Plasma long noncoding RNA IL‐7R as a prognostic biomarker for clinical outcomes in patients with acute respiratory distress syndrome
Author(s) -
Wan Bing,
Xu WuJian,
Xu WeiNan,
Zhan Ping,
Wu GuanNan,
Jin JiaJia,
Xi GuangMin,
Yin JiangTao,
Zhang Hao,
Chen YiKun,
Miao YingYing,
Wang Xiaoxia,
Xu YingKun,
Lv TangFeng,
Song Yong
Publication year - 2018
Publication title -
the clinical respiratory journal
Language(s) - English
Resource type - Journals
SCImago Journal Rank - 0.789
H-Index - 33
eISSN - 1752-699X
pISSN - 1752-6981
DOI - 10.1111/crj.12717
Subject(s) - medicine , biomarker , acute respiratory distress , intensive care medicine , respiratory distress , distress , oncology , bioinformatics , clinical psychology , lung , surgery , genetics , biology
Background Long non‐coding RNAs (lncRNAs) regulate a variety of genes and biological processes. Lnc‐IL7R plays a considerable role in the regulation of inflammation, but its prognostic potential in acute respiratory distress syndrome (ARDS) has not been fully explained.
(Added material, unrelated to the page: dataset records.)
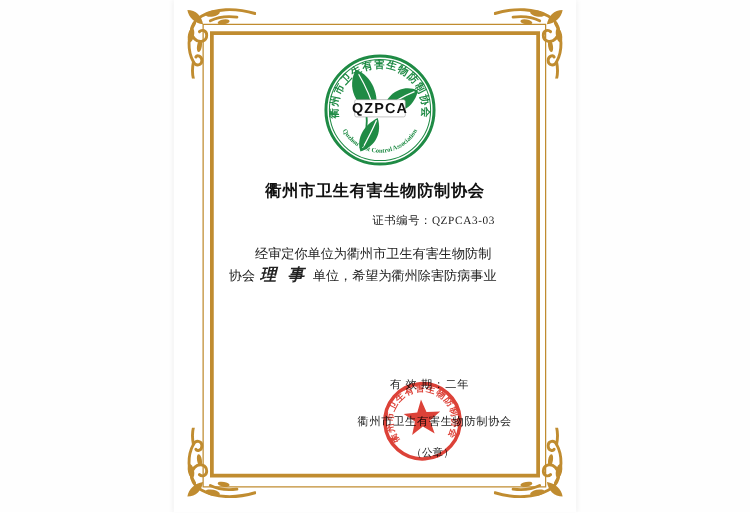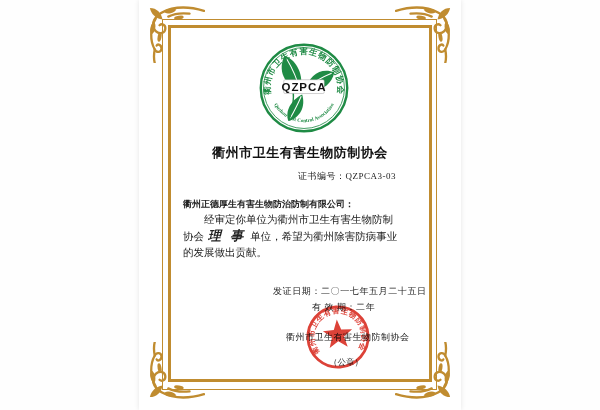--- a/index.html
+++ b/index.html
@@ -139,7 +139,6 @@
     </div>
 
     <div class="body">
-      <p class="recipient">衢州正德厚生有害生物防治防制有限公司：</p>
       <p class="indent">经审定你单位为衢州市卫生有害生物防制</p>
       <p><span>协会</span><span class="script">理 事</span><span>单位，希望为衢州除害防病事业</span></p>
       <p>的发展做出贡献。</p>

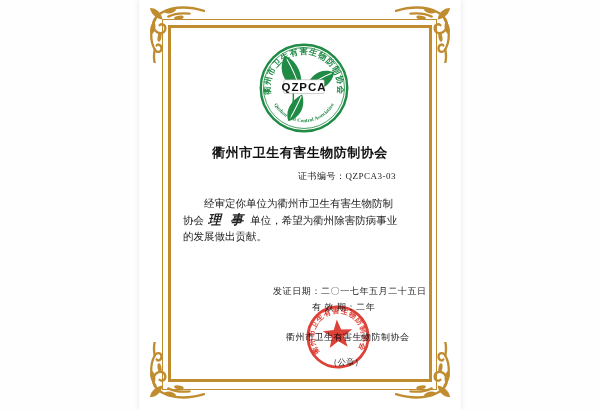--- a/index.html
+++ b/index.html
@@ -141,7 +141,6 @@
     <div class="body">
       <p class="indent">经审定你单位为衢州市卫生有害生物防制</p>
       <p><span>协会</span><span class="script">理 事</span><span>单位，希望为衢州除害防病事业</span></p>
-      <p>的发展做出贡献。</p>
     </div>
 
     <div class="t date-line">

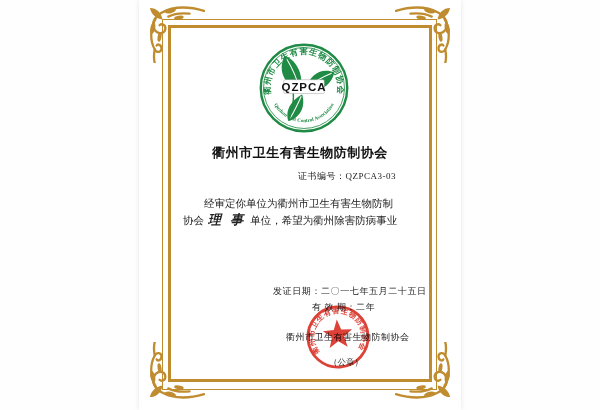--- a/index.html
+++ b/index.html
@@ -143,9 +143,6 @@
       <p><span>协会</span><span class="script">理 事</span><span>单位，希望为衢州除害防病事业</span></p>
     </div>
 
-    <div class="t date-line">
-      <span>发证日期：</span><span>二〇一七年五月二十五日</span>
-    </div>
     <div class="t valid-line">
       <span>有 效 期：</span><span>二年</span>
     </div>

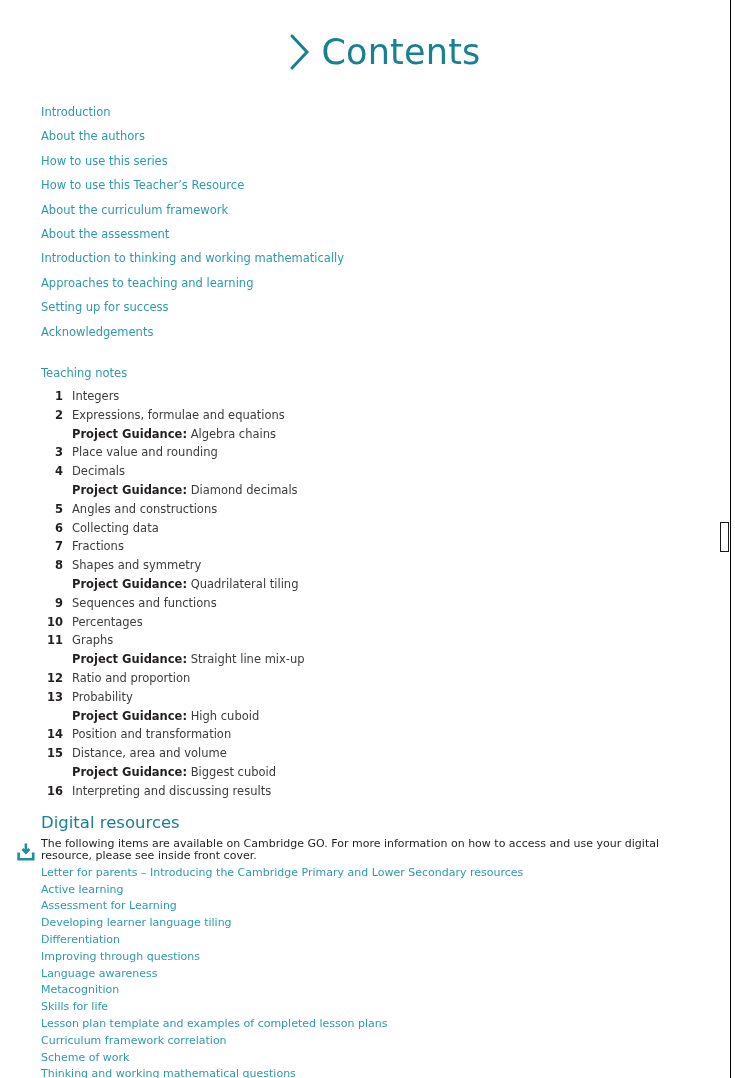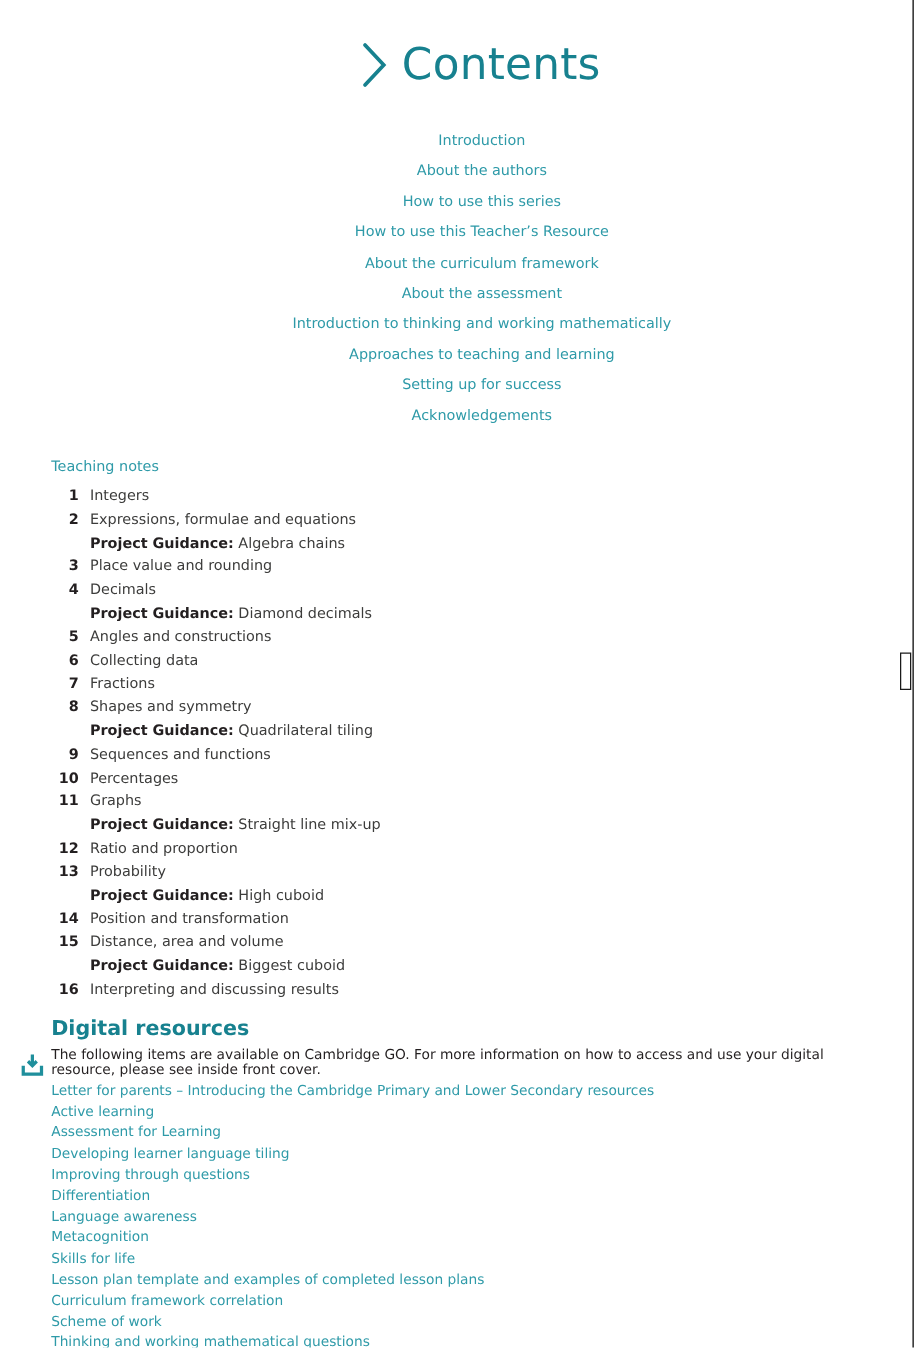--- a/index.html
+++ b/index.html
@@ -55,7 +55,6 @@
   .frontmatter {
     margin-top: 20px;
     padding-left: 41px;
-    text-align: center;
   }
   .fm-link {
     display: block;

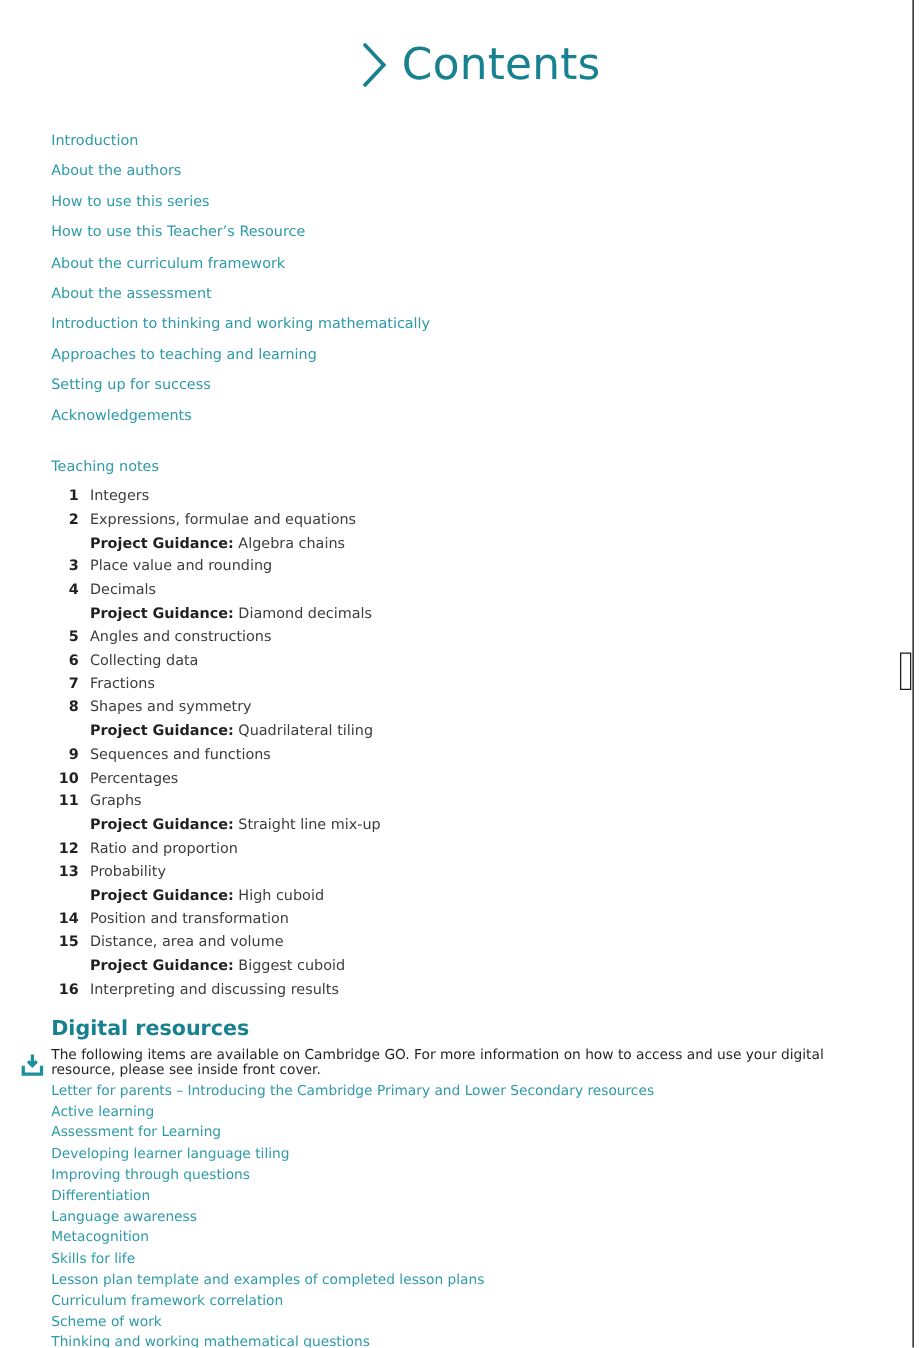--- a/index.html
+++ b/index.html
@@ -110,7 +110,7 @@
     font-size: 16.5px;
     line-height: 22px;
     color: #17818f;
-    font-weight: 700;
+    font-weight: 400;
   }
   .dr-block {
     position: relative;

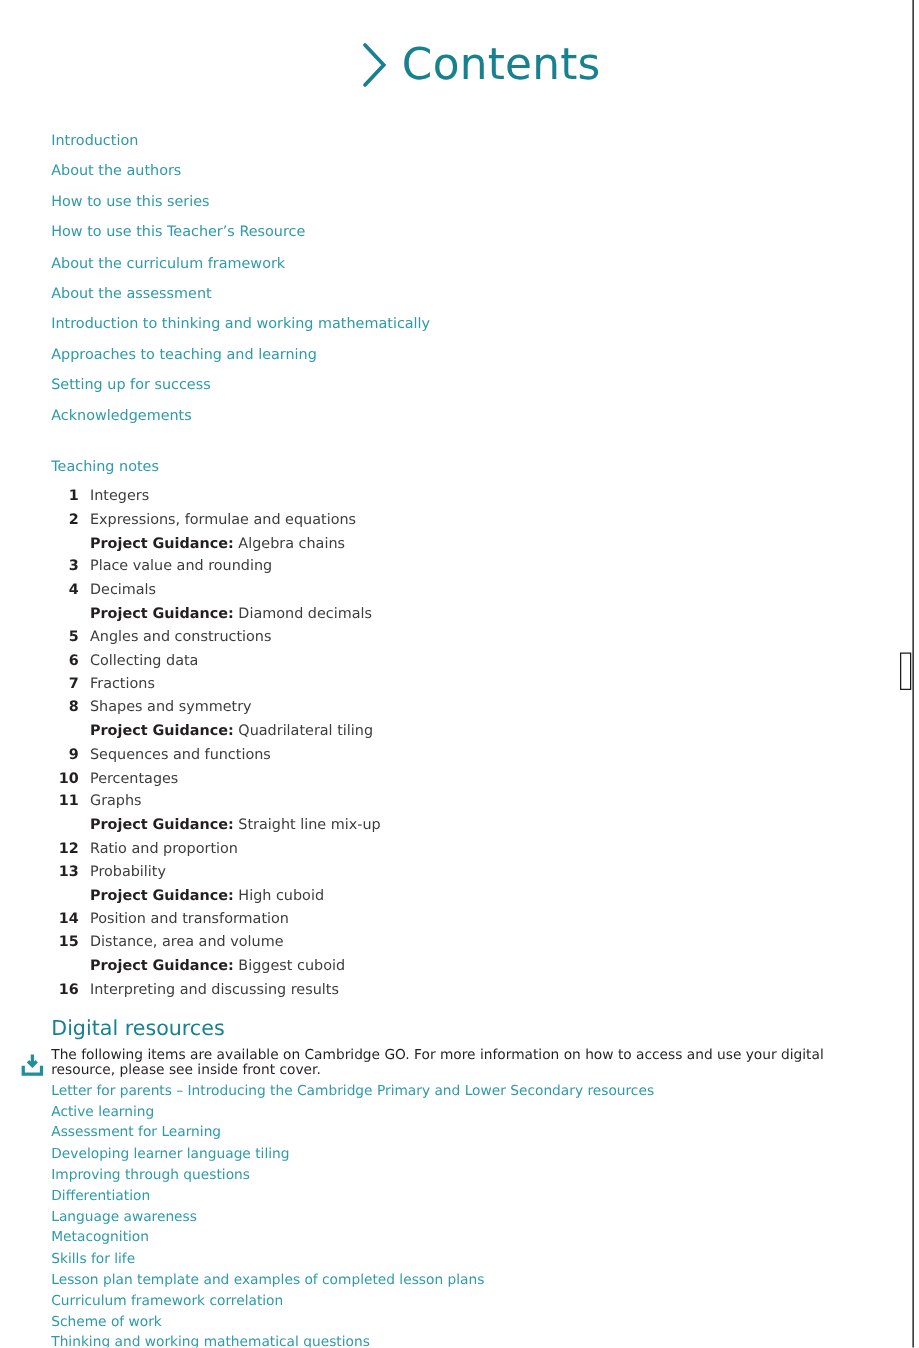--- a/index.html
+++ b/index.html
@@ -320,8 +320,8 @@
     <a class="dr-link" href="#">Active learning</a>
     <a class="dr-link" href="#">Assessment for Learning</a>
     <a class="dr-link" href="#">Developing learner language tiling</a>
+    <a class="dr-link" href="#">Differentiation</a>
     <a class="dr-link" href="#">Improving through questions</a>
-    <a class="dr-link" href="#">Differentiation</a>
     <a class="dr-link" href="#">Language awareness</a>
     <a class="dr-link" href="#">Metacognition</a>
     <a class="dr-link" href="#">Skills for life</a>

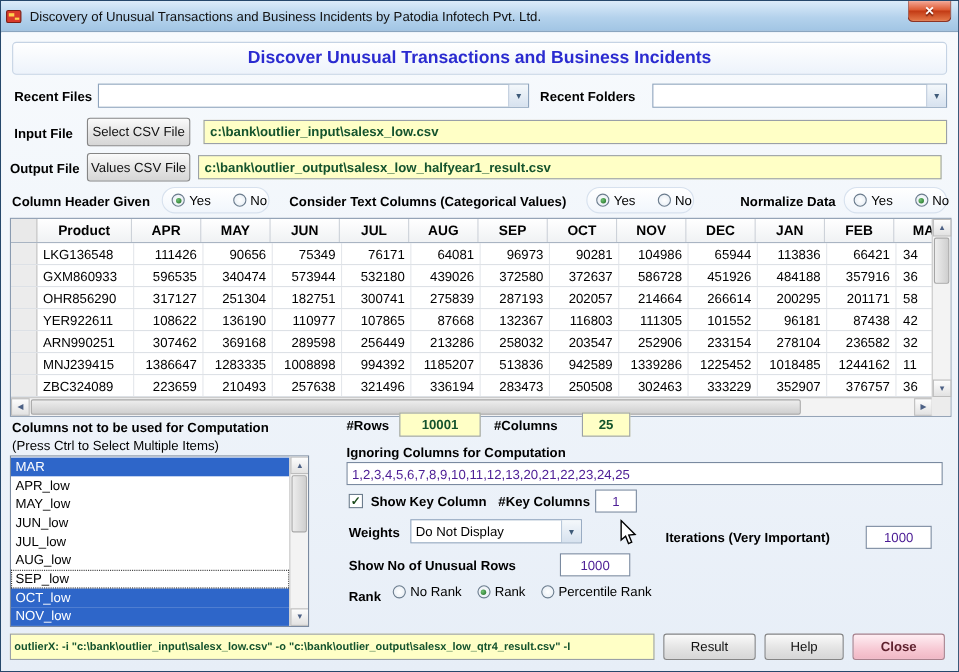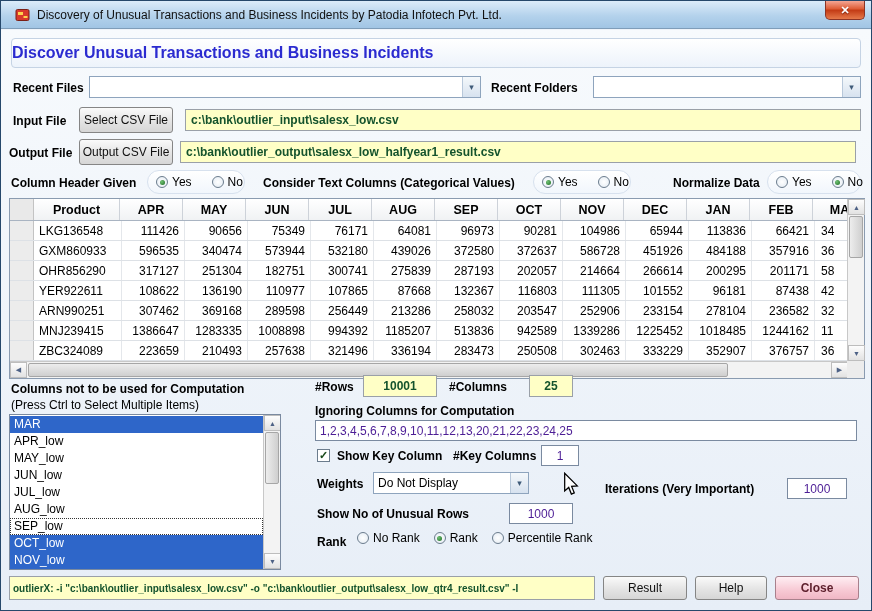--- a/index.html
+++ b/index.html
@@ -8,7 +8,7 @@
   .window { position:relative; width:872px; height:611px; border:1px solid #26486b; background:#eef3f9; overflow:hidden; }
 
   
-  .titlebar { position:relative; height:28px; background:linear-gradient(#dcecfa,#b4d2ec 55%,#a1c5e4); border-bottom:1px solid #7f9db9; display:flex; align-items:center; padding:0 14px; }
+  .titlebar { position:relative; height:28px; background:linear-gradient(#dcecfa,#b4d2ec 55%,#a1c5e4); border-bottom:1px solid #7f9db9; display:flex; align-items:center; padding:0 4px; }
   .title-text { font-size:12px; color:#111; margin-left:6px; white-space:nowrap; }
   .close-btn { position:absolute; top:0; right:6px; width:40px; height:19px; border:1px solid #8c3425; border-top:none; border-radius:0 0 5px 5px;
     background:linear-gradient(#f4a694,#dd5a33 45%,#c23a14 50%,#e5794a); color:#fff; font-size:11px; font-weight:bold;

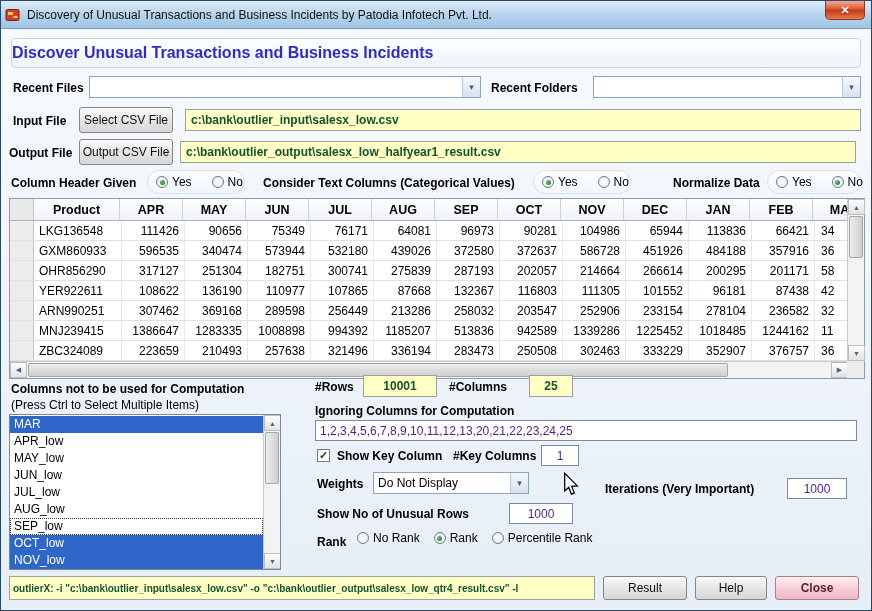--- a/index.html
+++ b/index.html
@@ -18,7 +18,7 @@
   .win-body > * { position:absolute; }
 
   .header-band { left:10px; top:8px; width:850px; height:30px; background:linear-gradient(#ffffff,#edf3fb);
-    border:1px solid #c5d3e4; border-radius:4px; display:flex; align-items:center; 
+    border:1px solid #c5d3e4; border-radius:4px; display:flex; align-items:center; justify-content:center;
     font-size:16px; font-weight:bold; color:#2b2bd0; }
 
   .lbl { font-size:12px; font-weight:bold; color:#000; white-space:nowrap; }

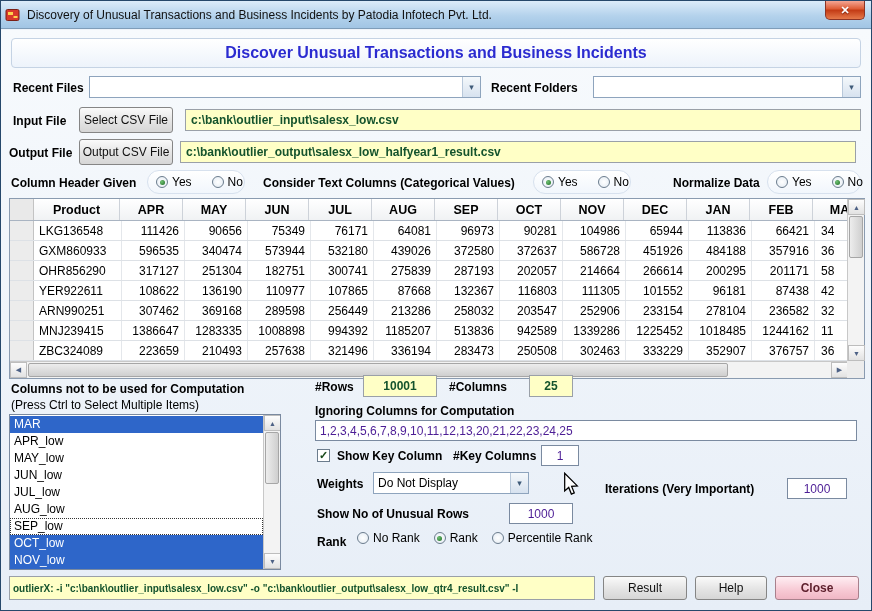--- a/index.html
+++ b/index.html
@@ -126,7 +126,7 @@
     <input class="yfield" style="position: absolute; left: 184px; top: 79px; width: 676px;" value="c:\bank\outlier_input\salesx_low.csv">
 
     <span class="lbl" style="left:8px;top:116px">Output File</span>
-    <button class="btn" style="position:absolute;left:78px;top:109px;width:94px;height:26px">Output CSV File</button>
+    <button class="btn" style="position:absolute;left:78px;top:109px;width:94px;height:26px">Values CSV File</button>
     <input class="yfield" style="position: absolute; left: 179px; top: 111px; width: 676px;" value="c:\bank\outlier_output\salesx_low_halfyear1_result.csv">
 
     <span class="lbl" style="left:10px;top:146px">Column Header Given</span>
In this study, the role of lnc‐IL7R as a potential biomarker in ARDS was examined. Objective Role of lnc‐IL7R as potential biomarker in ARDS. Methods LncRNA‐IL7R was isolated from the plasma of patients with ARDS and healthy controls and clinical indexes were obtained within 24 h after admission. The relative expression of lnc‐IL7R was obtained by quantitative real‐time PCR. The correlations between lnc‐IL7R and continuous variables in ARDS were tested using Spearman's coefficients. Results A total of 85 ARDS patients and 49 healthy controls were included. Plasma lnc‐IL7R was significantly down‐regulated in ARDS compared with the levels in healthy control individuals, especially in severe ARDS ( P < .01). The area under the curve (AUC) of lnc‐IL7R for ARDS diagnosis was 0.87 (sensitivity 75.3%, specificity 93.9%). The lnc‐IL7R levels were correlated with the severity of ARDS (ρ = −0.31, P = .0215), oxygenation index (ρ = 0.61, P < .001), APACHE II score (ρ = −0.04, P = .0230), CRP (ρ = −0.26, P = .0148) and WBC (ρ = −0.29, P = .0064). Lnc‐IL7R relative value ≥ 0.33 showed the lower 28‐day mortality in the patients with ARDS( P < .05).The survivors showed higher lnc‐IL7R level and lower APACHE II score, SOFA score and length of mechanical ventilation than in the non‐survivors ( P = .0109, P < .001, P < .001 and P = .017, respectively). Conclusions Lnc‐IL7R is a novel biomarker for the diagnosis of ARDS and predicts the severity of ARDS and 28‐day mortality in this patients cohort. Trial registration The study was registered with the Chinese Clinical Trial Registry (ChiCTR‐DOD‐16008657).